Configuration Sweeps
====================

Veeksha supports running multiple benchmarks with different parameter combinations
using the ``!expand`` YAML tag. This creates a Cartesian product of configurations,
enabling systematic exploration of the parameter space.


The !expand tag
---------------

Use ``!expand`` to expand a list into multiple configurations:

.. code-block:: yaml

    traffic_scheduler:
      type: rate
      interval_generator:
        type: poisson
        arrival_rate: !expand [5, 10, 20]  # Creates 3 runs

This creates three separate benchmark runs with rates 5, 10, and 20.

.. hint::
    `!expand` can only be specified for fields that were not originally typed as lists. For example, `arrival_rate` is a float, so it can be swept.

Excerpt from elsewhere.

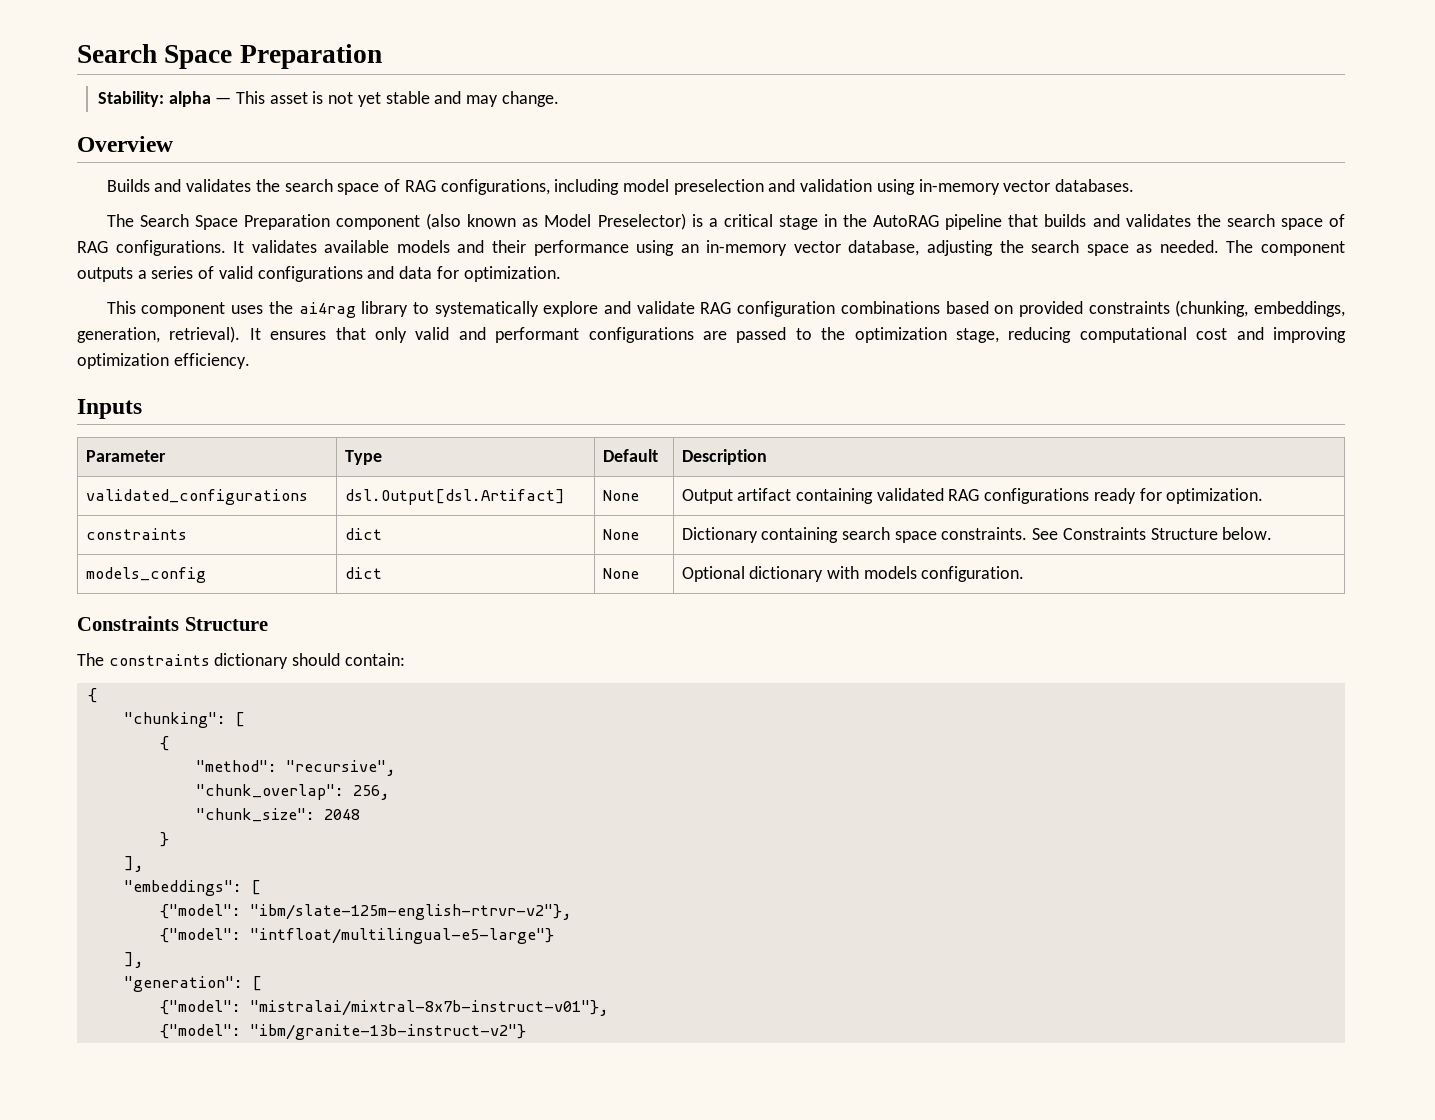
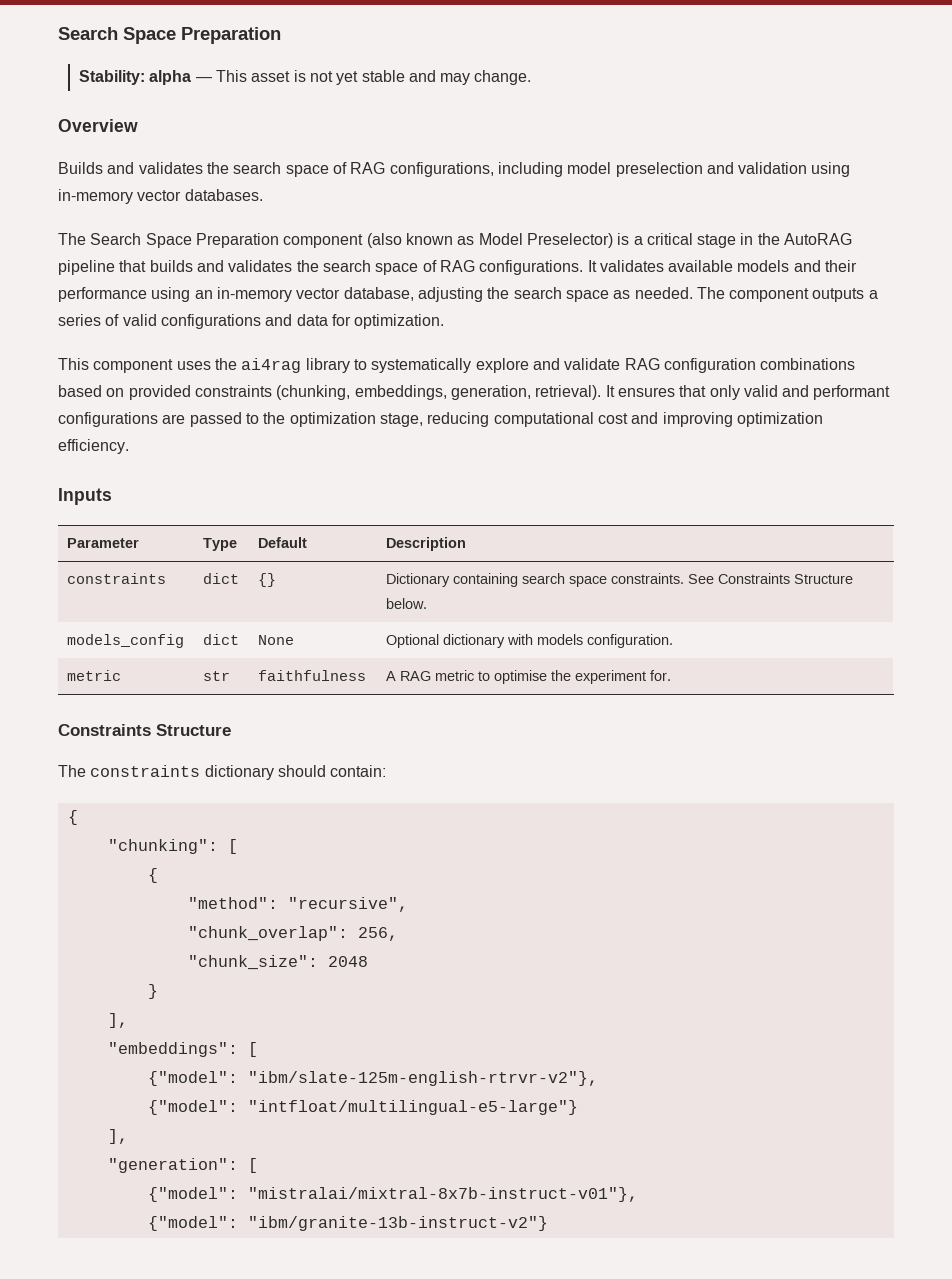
- validated_configurations | dsl.Output[dsl.Artifact] | None | Output artifact containing validated RAG configurations ready for optimization.
- constraints | dict | None | Dictionary containing search space constraints. See Constraints Structure below.
+ constraints | dict | {} | Dictionary containing search space constraints. See Constraints Structure below.
+ metric | str | faithfulness | A RAG metric to optimise the experiment for.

Cartesian product expansion
---------------------------

Multiple ``!expand`` tags create a Cartesian product:

.. code-block:: yaml

    traffic_scheduler:
      type: concurrent
      target_concurrent_sessions: !expand [4, 8, 16]  # 3 values

    session_generator:
      type: synthetic
      channels:
        - type: text
          body_length_generator:
            type: fixed
            value: !expand [256, 512]  # 2 values

This creates **6 runs** (3 × 2):

1. concurrency=4, prompt=256
2. concurrency=4, prompt=512
3. concurrency=8, prompt=256
4. concurrency=8, prompt=512
5. concurrency=16, prompt=256
6. concurrency=16, prompt=512


Basic example
-------------

Create a file ``sweep.veeksha.yml``:

.. code-block:: yaml

    seed: 42
    output_dir: sweep_results

    traffic_scheduler:
      type: rate
      interval_generator:
        type: poisson
        arrival_rate: !expand [5, 10, 20, 30]

    session_generator:
      type: synthetic
      session_graph:
        type: linear
        inherit_history: true
      channels:
        - type: text
          body_length_generator:
            type: uniform
            min: 100
            max: 500

    client:
      type: openai_chat_completions
      api_base: http://localhost:8000/v1
      model: meta-llama/Llama-3-8B-Instruct

    runtime:
      benchmark_timeout: 60

    evaluators:
      - type: performance
        target_channels: ["text"]

Run it:

.. code-block:: bash

    uvx veeksha benchmark --config sweep.veeksha.yml

Veeksha automatically runs 4 benchmarks with rates 5, 10, 20, and 30.


Output structure
----------------

Sweeps create a parent directory containing all run subdirectories and summary files:

.. code-block:: text

    benchmark_output/
    └── sweep_09:01:2026-16:38:22/           # Sweep parent directory
        ├── sweep_manifest.json              # Sweep configuration
        ├── sweep_summary.json               # Aggregated results
        ├── sweep_summary.csv                # Results in CSV format
        ├── 09:01:2026-16:38:22-960db960/    # First run (rate=10)
        │   ├── config.yml
        │   ├── metrics/
        │   └── ...
        └── 09:01:2026-16:39:00-3f3db8a5/    # Second run (rate=11)
            └── ...

Each run's full metrics are preserved in its subdirectory, enabling detailed
cross-run analysis (e.g., comparing TTFC distributions, throughput, or SLO compliance).


Sweep summary
-------------

Veeksha automatically generates summary files at the end of each sweep:

**sweep_summary.json** aggregates key metrics across all runs:

.. code-block:: json

    {
      "base_output_dir": "benchmark_output/sweep_09:01:2026-16:38:22",
      "num_runs": 2,
      "runs": [
        {
          "run_index": 0,
          "run_dir": "...",
          "traffic": {"arrival_rate": 10},
          "summary_stats": {...},
          "throughput_metrics": {...},
          "all_slos_met": true
        },
        ...
      ]
    }

**sweep_summary.csv** provides the same data in a tabular format for easy
spreadsheet analysis.

Cross-file expansion
--------------------

When using :ref:`!include <configuration-splitting>` to split config across files,
``!expand`` tags work across file boundaries. Veeksha collects **all** ``!expand``
markers from all included files and computes the Cartesian product.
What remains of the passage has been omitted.